> _INSTRUCTIONS FOR THE TASK_: Search the data for the word "absolute" and copy out every line that has it.

> _DATA FOR PROCESSING_:

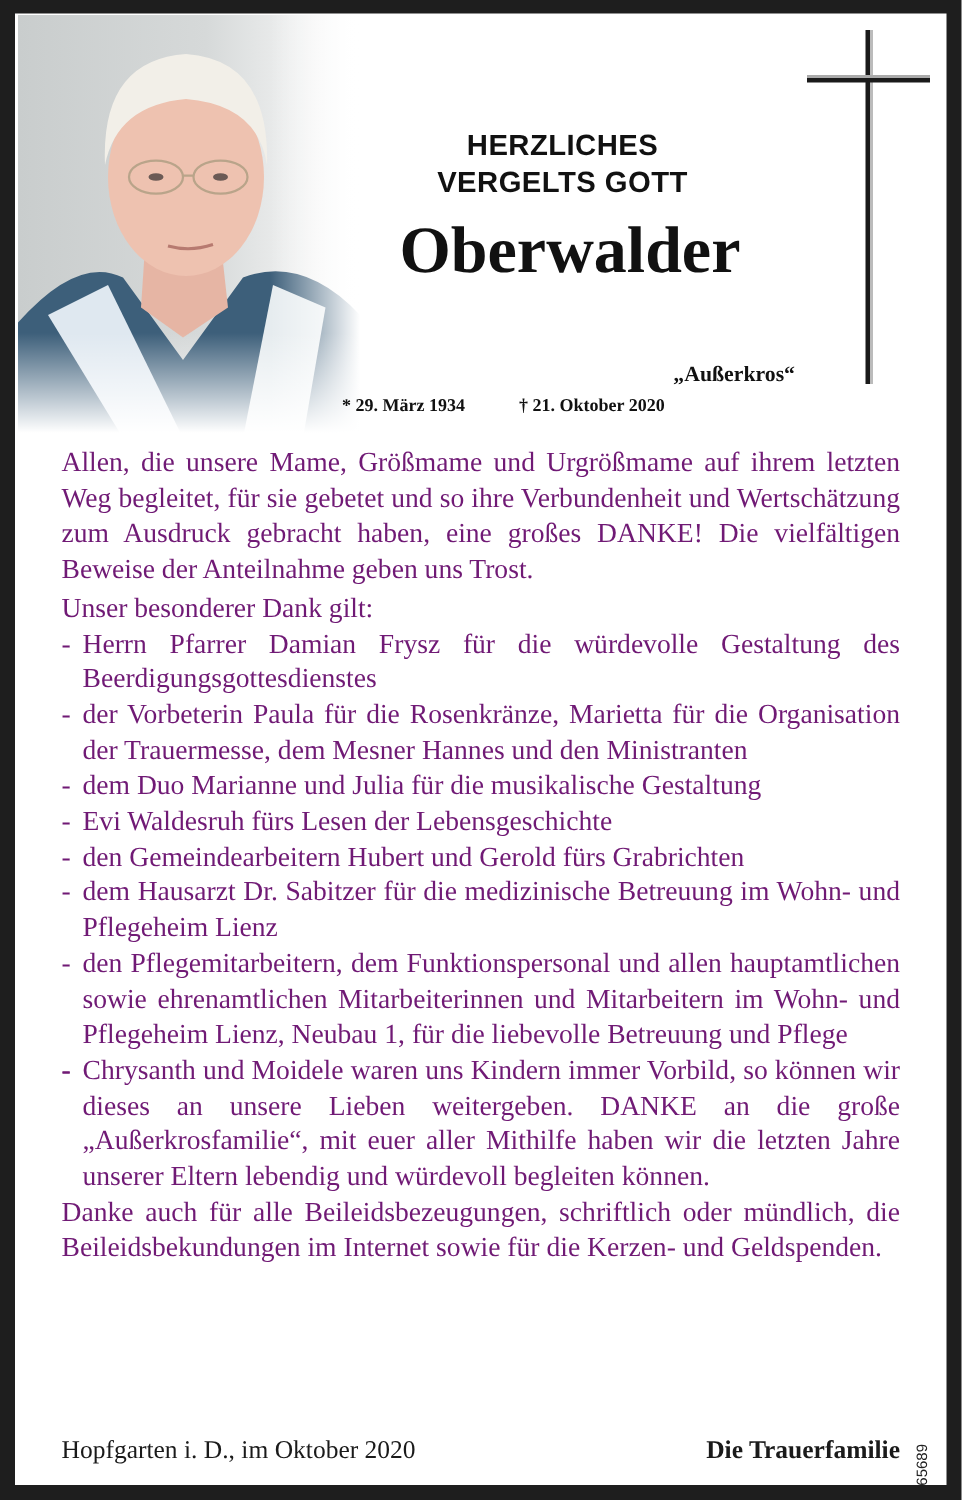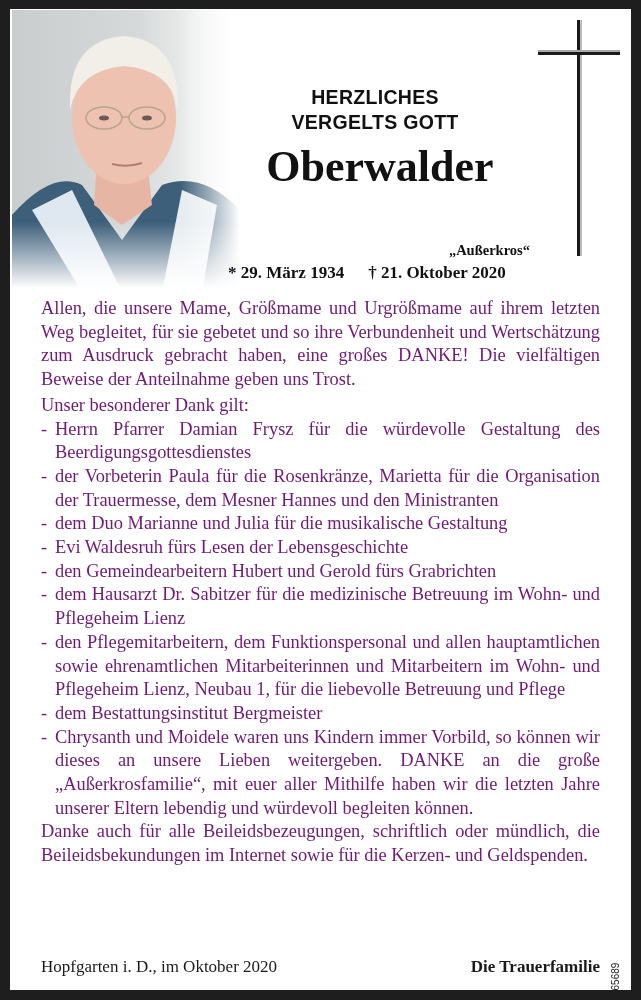--- a/index.html
+++ b/index.html
@@ -36,22 +36,22 @@
     position: absolute; left: 210px; top: 136px; width: 320px; text-align: center;
     font-family: "Liberation Serif", serif; font-weight: bold; font-size: 44px;
     line-height: 44px; color: #111;
   }
   .nickname {
     position: absolute; left: 220px; top: 233px; width: 300px; text-align: right;
     font-family: "Liberation Serif", serif; font-weight: bold; font-size: 14.5px; color: #111;
   }
   .dates {
     position: absolute; left: 218px; top: 254px; width: 320px;
-    font-family: "Liberation Serif", serif; font-weight: bold; font-size: 17px; color: #111;
-    display: flex; gap: 24px;
+    font-family: "Liberation Serif", serif; font-weight: bold; font-size: 12px; color: #111;
+    display: flex; gap: 36px;
   }
   .cross-v { position: absolute; left: 567px; top: 11px; width: 3px; height: 236px; background: #1a1a1a; box-shadow: 2px 0 0 #bbb; }
   .cross-h { position: absolute; left: 528px; top: 43px; width: 82px; height: 3px; background: #1a1a1a; box-shadow: 0 -2px 0 #aaa; }
   .body-text {
     position: absolute; left: 31px; top: 288px; width: 559px;
     font-family: "Liberation Serif", serif; font-size: 18.4px; line-height: 23.7px; color: #701a75;
     text-align: justify;
   }
   .body-text p { margin: 0; }
   .body-text .intro { margin-bottom: 2px; }
@@ -125,21 +125,21 @@
     <p class="intro">Allen, die unsere Mame, Größmame und Urgrößmame auf ihrem letzten Weg begleitet, für sie gebetet und so ihre Verbundenheit und Wertschätzung zum Ausdruck gebracht haben, eine großes DANKE! Die vielfältigen Beweise der Anteilnahme geben uns Trost.</p>
     <p>Unser besonderer Dank gilt:</p>
     <ul>
       <li><span class="dash">-</span><span>Herrn Pfarrer Damian Frysz für die würdevolle Gestaltung des Beerdigungsgottesdienstes</span></li>
       <li><span class="dash">-</span><span>der Vorbeterin Paula für die Rosenkränze, Marietta für die Organisation der Trauermesse, dem Mesner Hannes und den Ministranten</span></li>
       <li><span class="dash">-</span><span>dem Duo Marianne und Julia für die musikalische Gestaltung</span></li>
       <li><span class="dash">-</span><span>Evi Waldesruh fürs Lesen der Lebensgeschichte</span></li>
       <li><span class="dash">-</span><span>den Gemeindearbeitern Hubert und Gerold fürs Grabrichten</span></li>
       <li><span class="dash">-</span><span>dem Hausarzt Dr. Sabitzer für die medizinische Betreuung im Wohn- und Pflegeheim Lienz</span></li>
       <li><span class="dash">-</span><span>den Pflegemitarbeitern, dem Funktionspersonal und allen hauptamtlichen sowie ehrenamtlichen Mitarbeiterinnen und Mitarbeitern im Wohn- und Pflegeheim Lienz, Neubau 1, für die liebevolle  Betreuung und Pflege</span></li>
-      <li><span class="dash">-</span><span>dem Bestattungsinstitut Bergmeister</span></li>
+      <li><span class="dash">-</span></li>
       <li><span class="dash">-</span><span>Chrysanth und Moidele waren uns Kindern immer Vorbild, so können wir dieses an unsere Lieben weitergeben. DANKE an die große „Außerkrosfamilie“, mit euer aller Mithilfe haben wir die letzten Jahre unserer Eltern lebendig und würdevoll begleiten können.</span></li>
     </ul>
     <p>Danke auch für alle Beileidsbezeugungen, schriftlich oder mündlich, die Beileidsbekundungen im Internet sowie für die Kerzen- und Geldspenden.</p>
   </div>
 
   <div class="footer">
     <span>Hopfgarten i. D., im Oktober 2020</span>
     <span class="sig">Die Trauerfamilie</span>
   </div>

> _RESPONSE AREA_:
     position: absolute; left: 210px; top: 136px; width: 320px; text-align: center;
     position: absolute; left: 220px; top: 233px; width: 300px; text-align: right;
     position: absolute; left: 218px; top: 254px; width: 320px;
   .cross-v { position: absolute; left: 567px; top: 11px; width: 3px; height: 236px; background: #1a1a1a; box-shadow: 2px 0 0 #bbb; }
   .cross-h { position: absolute; left: 528px; top: 43px; width: 82px; height: 3px; background: #1a1a1a; box-shadow: 0 -2px 0 #aaa; }
     position: absolute; left: 31px; top: 288px; width: 559px;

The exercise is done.